[Modification records]
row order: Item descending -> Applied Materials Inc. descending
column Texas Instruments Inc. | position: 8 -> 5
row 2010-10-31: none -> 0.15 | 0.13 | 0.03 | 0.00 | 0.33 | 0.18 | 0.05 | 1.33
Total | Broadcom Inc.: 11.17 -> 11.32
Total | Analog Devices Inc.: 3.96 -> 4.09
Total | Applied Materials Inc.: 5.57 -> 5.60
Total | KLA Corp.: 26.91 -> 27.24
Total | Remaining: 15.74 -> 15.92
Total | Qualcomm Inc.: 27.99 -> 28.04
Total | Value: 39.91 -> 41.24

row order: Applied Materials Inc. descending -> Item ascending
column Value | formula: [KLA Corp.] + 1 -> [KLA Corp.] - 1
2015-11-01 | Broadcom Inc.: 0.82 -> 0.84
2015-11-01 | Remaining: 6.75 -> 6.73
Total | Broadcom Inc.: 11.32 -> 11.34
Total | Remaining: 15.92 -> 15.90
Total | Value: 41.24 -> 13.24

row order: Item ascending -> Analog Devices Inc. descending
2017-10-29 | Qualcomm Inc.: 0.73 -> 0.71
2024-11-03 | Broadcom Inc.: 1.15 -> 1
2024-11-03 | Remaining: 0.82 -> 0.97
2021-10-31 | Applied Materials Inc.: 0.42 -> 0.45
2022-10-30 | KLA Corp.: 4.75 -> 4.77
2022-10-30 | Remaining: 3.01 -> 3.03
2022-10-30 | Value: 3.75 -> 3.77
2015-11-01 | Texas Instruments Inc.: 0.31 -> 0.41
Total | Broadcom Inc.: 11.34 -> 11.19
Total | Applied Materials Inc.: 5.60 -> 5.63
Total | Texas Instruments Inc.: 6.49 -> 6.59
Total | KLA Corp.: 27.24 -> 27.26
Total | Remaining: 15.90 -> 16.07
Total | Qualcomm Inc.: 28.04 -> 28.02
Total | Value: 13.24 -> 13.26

→ Exercise requirements
Nothing but the lines from the one with "2022-10-30 | Value: 3.75 -> 3.77" through the last line of the records above should be retyped, and those word for word.

→ Worked solution
2022-10-30 | Value: 3.75 -> 3.77
2015-11-01 | Texas Instruments Inc.: 0.31 -> 0.41
Total | Broadcom Inc.: 11.34 -> 11.19
Total | Applied Materials Inc.: 5.60 -> 5.63
Total | Texas Instruments Inc.: 6.49 -> 6.59
Total | KLA Corp.: 27.24 -> 27.26
Total | Remaining: 15.90 -> 16.07
Total | Qualcomm Inc.: 28.04 -> 28.02
Total | Value: 13.24 -> 13.26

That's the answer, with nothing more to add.